Or, you know, in New York City on another brutally rainy March night. My friend Ang had a tapas pot-luck last Friday (the baby ditched us for a better party at his grandparents house) and, yes, I brought a Spanish dish to a Spanish party that did not include a single format of pork. Wild! Hey, I figured others would have the chorizos and jamón serranos covered. Me, I wanted some Spanish comfort food. I’d tried a version of this dish a few years ago, thanks to the sweet nudging of Ximena at Lobstersquad and instantly loved it. It sounds like it would be too simple to hold your interest, perhaps something you’d eat because you “ought” to, but it tastes like something you’ll crave again and again.
To make the dish, I used a blend of Ximena’s recipe and the fancier restaurant version in Moro: The Cookbook, a book I am going to confess that I cannot open very often because I immediately want to make every single thing in it right that very second and this crashes into the reality of being pressed for time and the longing, it is actually painful. No, I am not being melodramatic: Feta Salad with Spinach, Crispbread, Sumac and Pinenuts! Chestnut and Chorizo Soup! Seared Sirloin Salad with Barley and Grapes! And let’s not forgot that these are the same folks behind one of my favorite dishes on earth, this Warm Butternut Squash and Chickpea Salad with Tahini Dressing. Do you get it now? Sigh.
I have digressed again. Good food distracts me like that. I think you’ll really like this dish.
One of the reason I blended recipes was because I wanted the approachability of Ximena’s version but also some of the extras in Moro’s — the vinegar, paprika and the fried bread, mashed to a paste. Except, in hindsight, I think I’d also enjoy this recipe without the bread. It would be a bit thinner and saucier and possibly harder to slop onto a piece of toast, but also a bit lighter — in weight, not just calories. If you’re bread-averse or think you’d enjoy it without the crumbs in the sauce, give it a spin and let us know how it goes.

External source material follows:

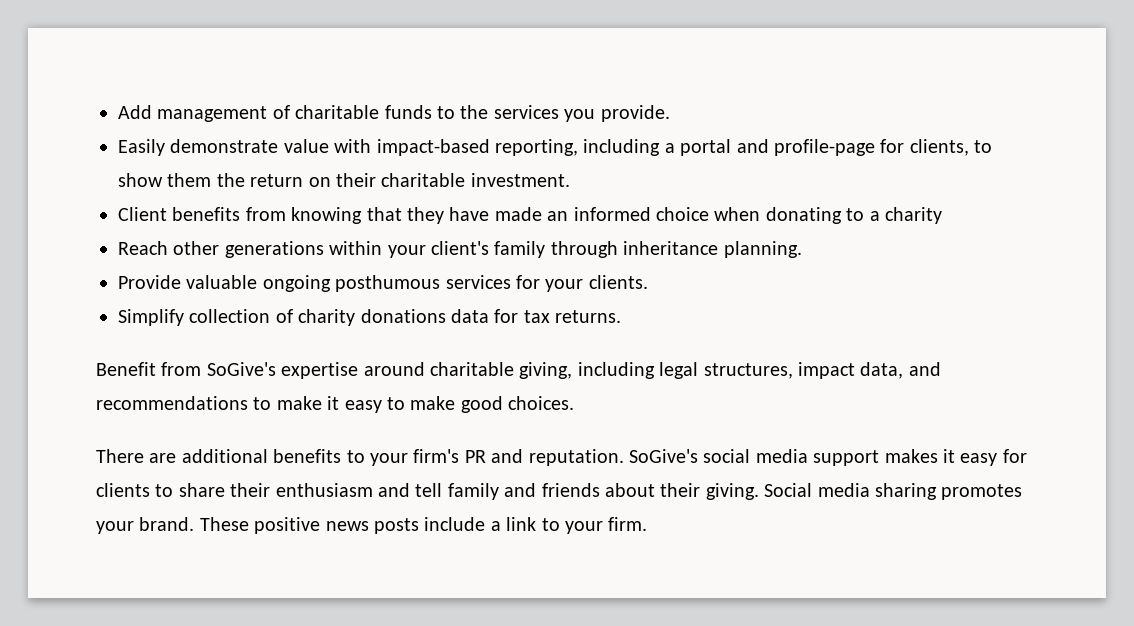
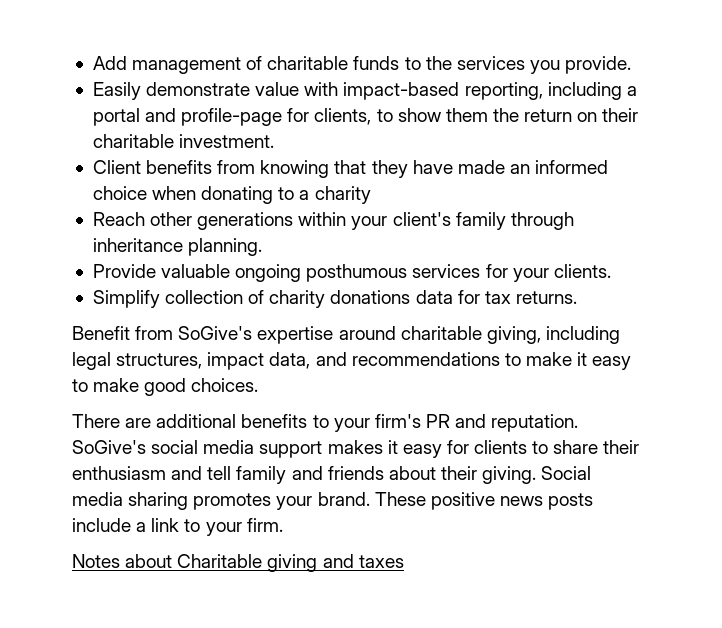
(648, 524) none -> [72,554,404,572] // Notes about Charitable giving and taxes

Tomato sauce, by the way, is emphatically not traditional in this dish but after making Ximena’s version with it — she says “you don’t have to use tomato in this recipe, but it’s so much better with it” — I can’t have it any other way.
Last note: This recipe is flexible. If you end up with a little less spinach or a little more sauce, or if you want it with a little less this or a little more that, so be it. Enjoy it. Have fun with it.
1/2 pound (230 grams) dried chickpeas, cooked until soft and tender* or two 15-ounce cans of chickpeas, drained and rinsed
6 tablespoon olive oil
1 pound (450 grams) spinach, washed
A hefty 1-inch slice from a country loaf or about 2 slices from sandwich loaf bread (2.5 ounces or 75 grams), crusts removed and cut inset small cubes
1/2 cup (4 ounces) tomato sauce (I used canned stuff I keep around)
3 garlic cloves, thinly sliced
1/2 teaspoon ground cumin
Pinch of red pepper flakes
1 1/2 tablespoons red wine vinegar
1/2 teaspoon smoked paprika**
Salt and freshly ground black pepper
Lemon juice, to taste
Place a large saucepan over medium heat and add half the olive oil. When it is hot, add the spinach with a pinch of salt (in batches, if necessary) and stir well. Remove when the leaves are just tender, drain in a colander and set aside.
Heat 2 more tablespoons olive oil in a frying pan over medium heat. Fry the bread for about 5 minutes or until golden brown all over, then the remaining tablespoon of oil and the garlic, cumin and pepper. Cook for 1 minute more or until the garlic is nutty brown.
Transfer to a food processor, blender or mortar and pestle along with the vinegar, and mash to a paste. Return the mixture to the pan and add the drained chickpeas and tomato sauce. Stir until the chickpeas have absorbed the flavors and are hot. Season with salt and pepper.
If the consistency is a little thick, add some water. Add the spinach and cook until it is hot. Check for seasoning and serve with paprika on top, or on fried bread toasts (as the Spanish do).
* I make all of my dried beans in the slow-cooker these days. They are perfect every time, and the flavor of fresh beans — even the sad-looking ones from grocery store bins I used — is incomparable. No presoaking, just cover them 2 to 3 inches of water and cook them 3 hours on high. (I have learned that cooking time can vary widely in slow-cookers so allot more time than you might need. I often make mine in the day or days before and let them cool in their cooking water, which is then by then very flavorful.)